Tag Archives: Marketing seminar

Why did a ham and beer pop-up beat a fashion pop-up during COVID?

I was recently invited to speak at the Duncan Anderson Design Lecture Series, hosted by Professor Wesley Woelfel at the Department of Design, California State University, Long Beach. Unlike my previous virtual talk, this time I traveled to Long Beach and delivered the lecture in person.

Photo: Project Rent

My presentation focused on an ongoing collaborative research project with Nayoung Yoon at Aalto University and Wonseok Choi at Project Rent. Nayoung contributes perspectives of brand managers and consumers and Wonseok provides practical knowledge gained from launching over 200 pop-up stores throughout Seoul.

The lecture began with three landmark cases including Simmons Grocery Store. Following this, I presented four recent pop-up stores operated by Project Rent, each carefully designed around unique goals. Among them was the Ghana Chocolate House, an innovative pop-up store reshaping brand perception.

Photo: Project Rent

The audience paid attention to not only cases but also numbers. To illustrate this, I shared preliminary findings from data we collected during July 2020, at the height of the COVID-19 pandemic in Seoul.
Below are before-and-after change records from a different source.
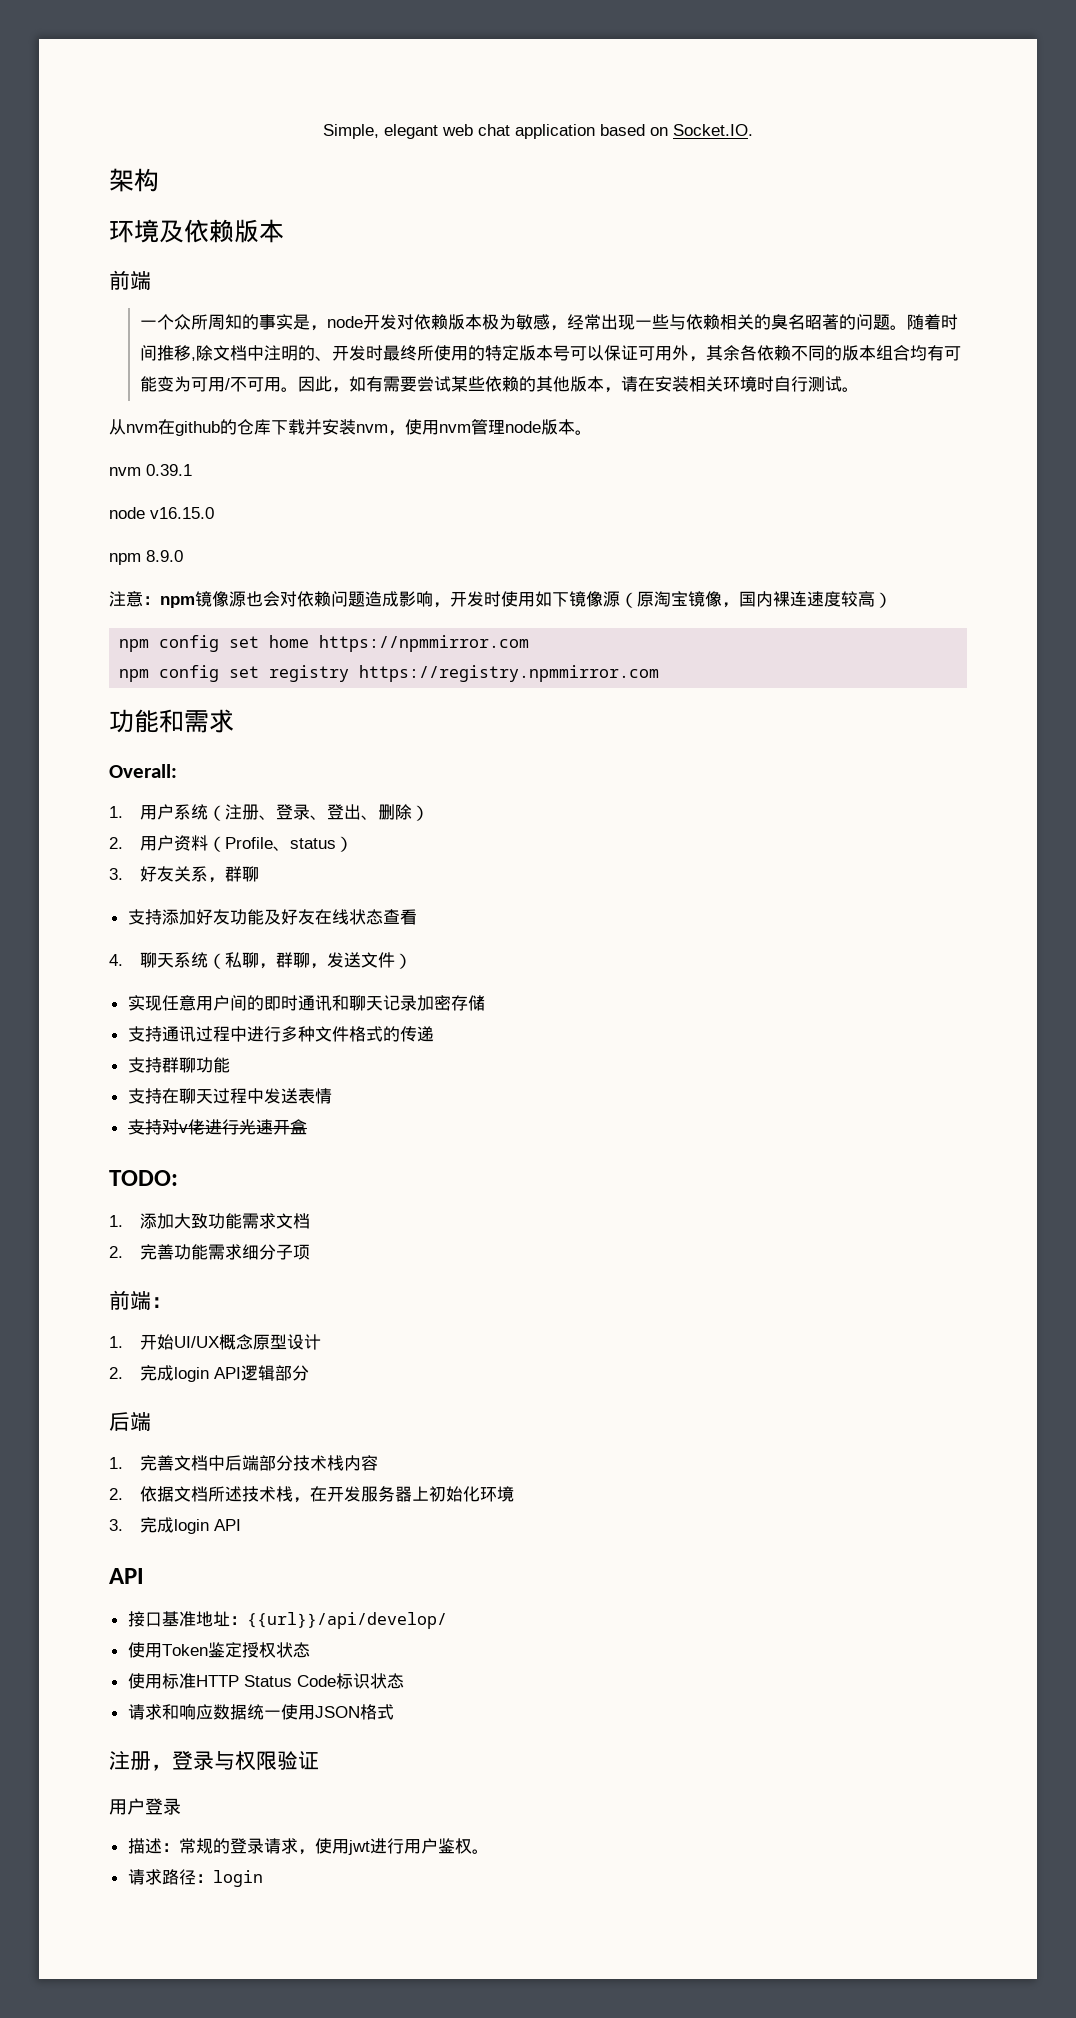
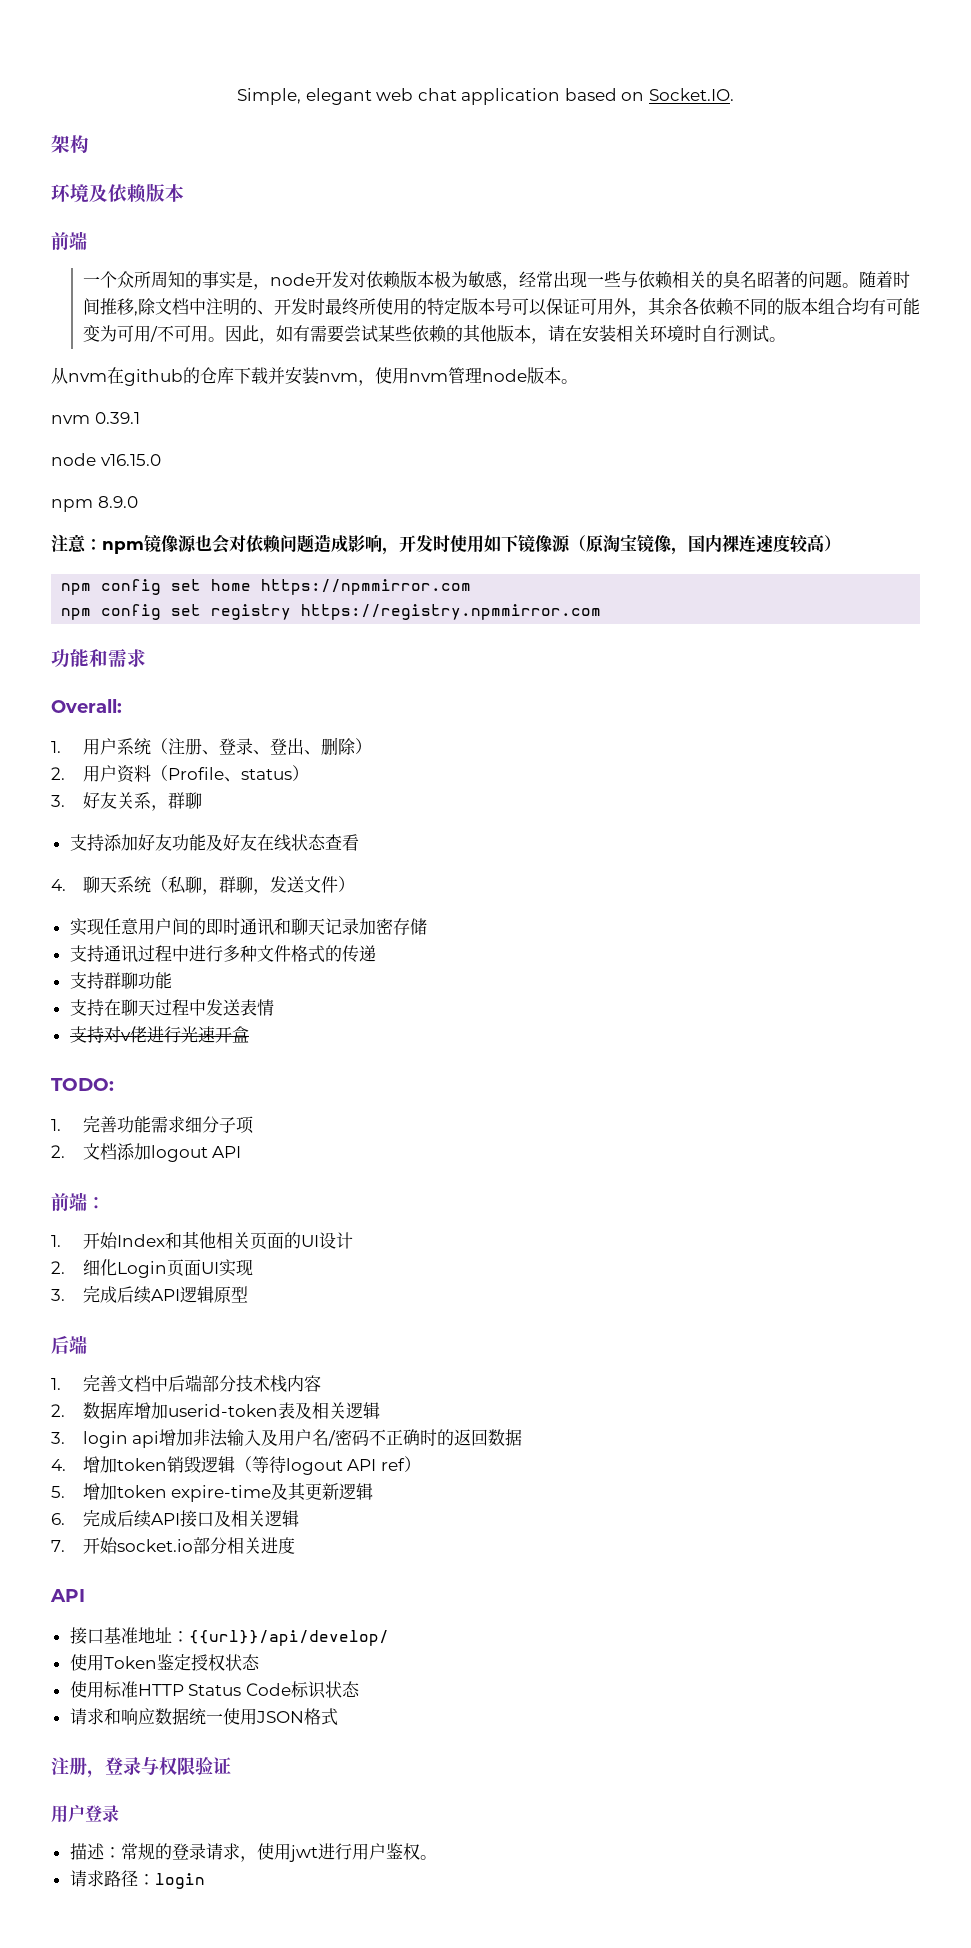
[139,1213,310,1229] [109,1246,123,1258] 添加大致功能需求文档 // 2. -> (61, 1125) none
(310, 1252) none -> [51,1143,242,1162] // 2.文档添加logout API
[173,1334,321,1350] [109,1365,209,1382] UI/UX概念原型设计 // 2.完成login -> [116,1231,353,1250] [51,1259,253,1278] [51,1286,151,1304] Index和其他相关页面的UI设计 // 2.细化Login页面UI实现 // 3.完成后续
[274,1365,309,1381] 部分 -> [213,1286,248,1303] 原型
[139,1486,514,1503] [109,1517,241,1534] 依据文档所述技术栈，在开发服务器上初始化环境 // 3.完成login API -> [82,1402,380,1419] [51,1429,523,1448] [51,1456,421,1475] [51,1482,374,1502] [51,1510,299,1528] [51,1537,295,1554] 数据库增加userid-token表及相关逻辑 // 3. login api增加非法输入及用户名/密码不正确时的返回数据 // 4.增加token销毁逻辑（等待logout API ref） // 5.增加token expire-time及其更新逻辑 // 6.完成后续API接口及相关逻辑 // 7.开始socket.io部分相关进度

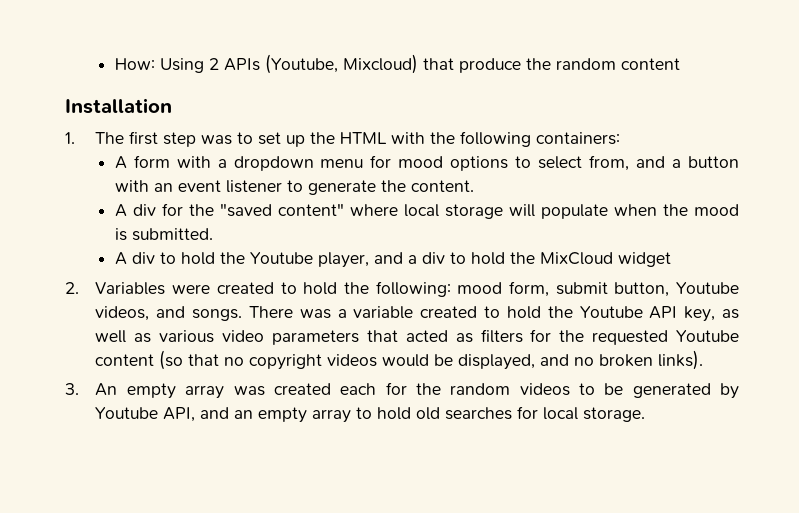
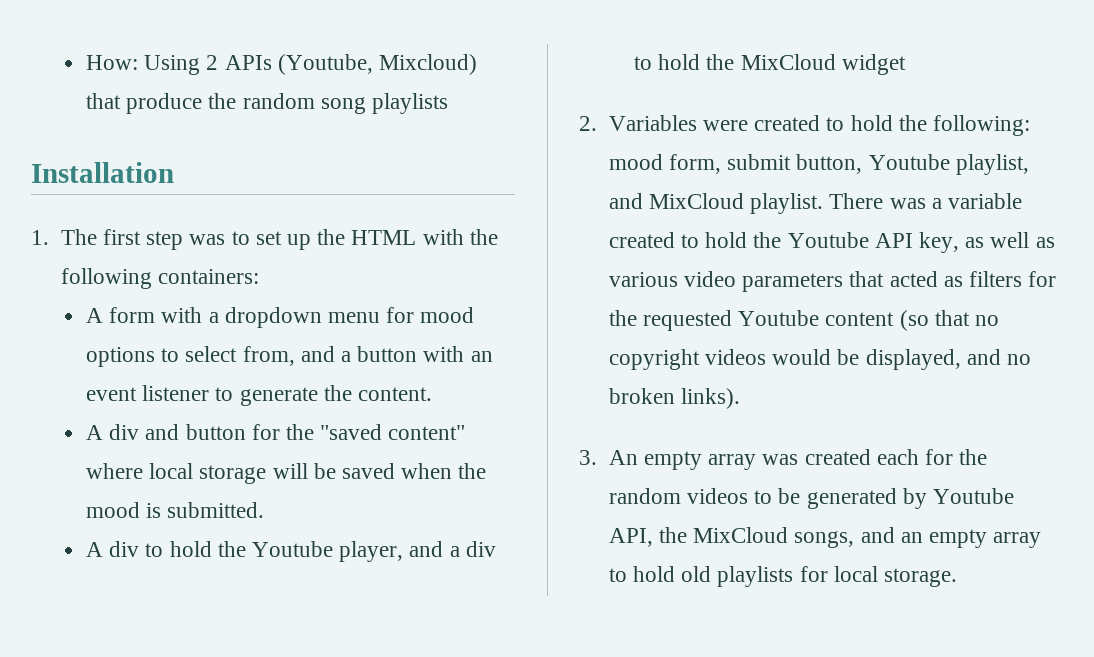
[620,58,680,70] content -> [320,93,449,114] song playlists
(156, 210) none -> [145,424,246,440] and button
[540,204,608,219] populate -> [313,463,396,479] be saved
[95,306,243,321] videos, and songs. -> [955,154,1029,175] [608,193,824,214] playlist, and MixCloud playlist.
(196, 414) none -> [658,527,855,548] the MixCloud songs,
[445,407,513,420] searches -> [717,566,794,587] playlists

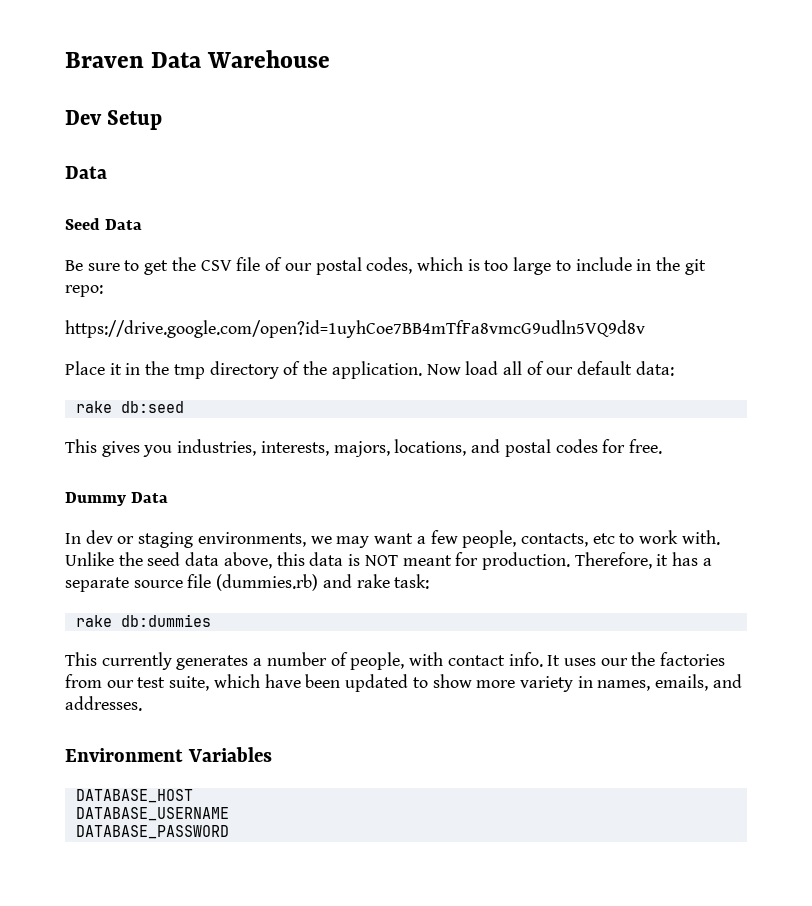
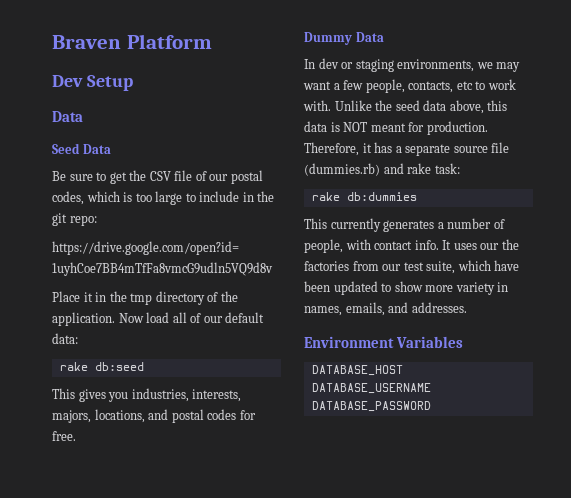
[151,50,331,68] Data Warehouse -> [126,34,212,49] Platform

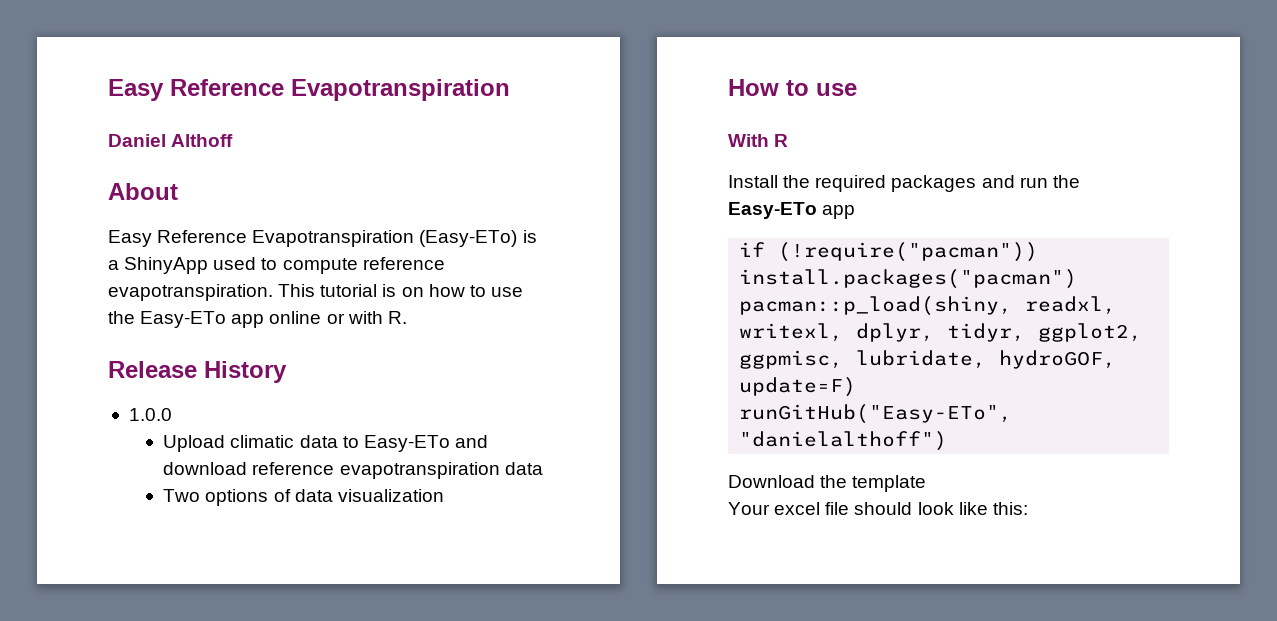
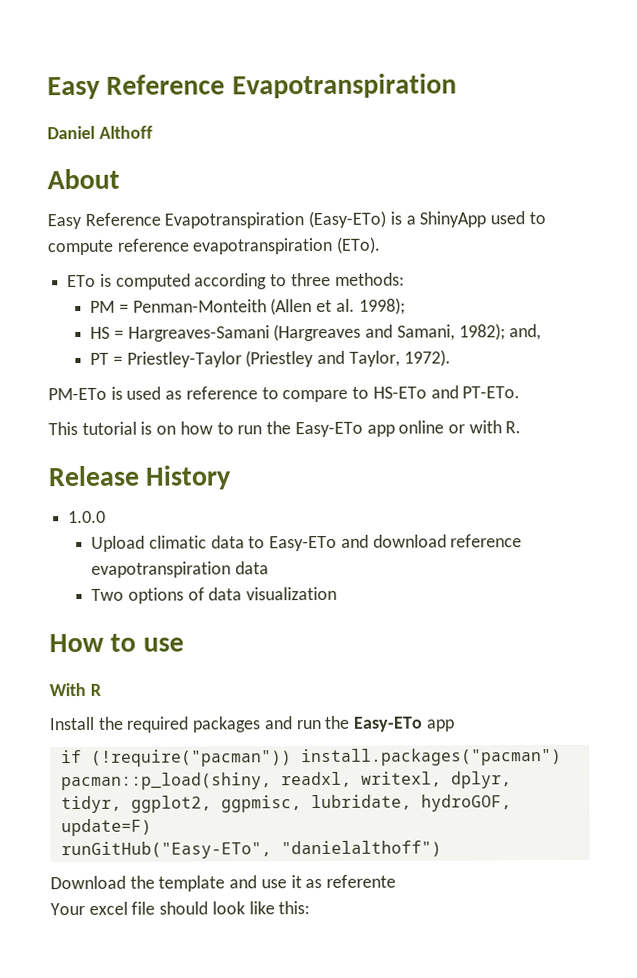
[108,284,273,301] evapotranspiration. -> [192,236,382,255] [67,272,405,290] [90,297,406,316] [90,323,542,342] [90,349,451,368] [48,385,521,403] evapotranspiration (ETo). // ETo is computed according to three methods: // PM = Penman-Monteith (Allen et al. 1998); // HS = Hargreaves-Samani (Hargreaves and Samani, 1982); and, // PT = Priestley-Taylor (Priestley and Taylor, 1972). // PM-ETo is used as reference to compare to HS-ETo and PT-ETo. //
[490,287,523,297] use -> [237,425,263,435] run
(927, 483) none -> [229,874,397,889] and use it as referente

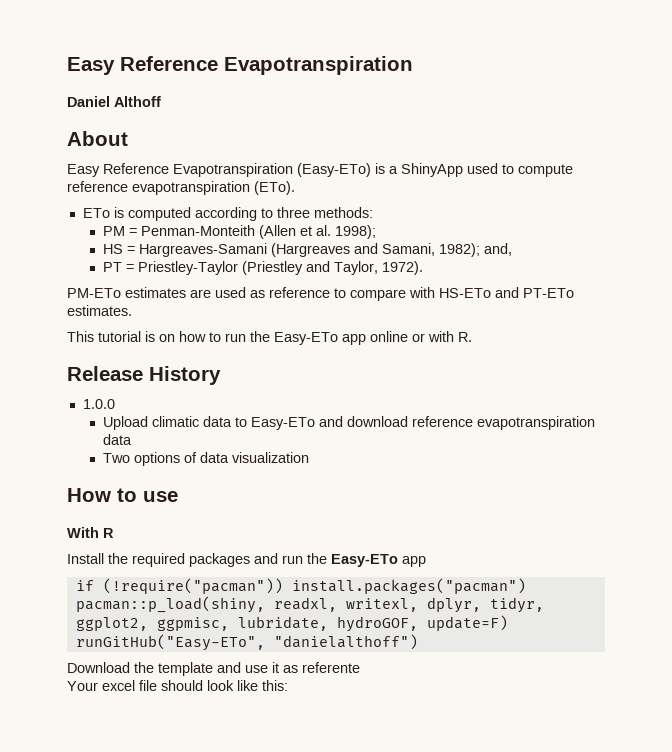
[110,386,123,400] is -> [125,287,211,298] estimates are
[352,386,370,399] to -> [409,287,435,298] with
[462,386,521,399] PT-ETo. -> [523,288,574,298] [67,305,132,316] PT-ETo estimates.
The graph shows daily visitor counts for two pop-up stores, a ham and beer pop-up (solid line) and a fashion pop-up (dotted line), alongside daily COVID-19 case numbers (green line). During pandemic restrictions, the food and beverage pop-up consistently attracted more visitors than the fashion pop-up when operating. These findings, highlighting the appeal of experiential consumption, were presented by Nayoung in 2024.

We need to provide further insights into how brands can leverage pop-up stores.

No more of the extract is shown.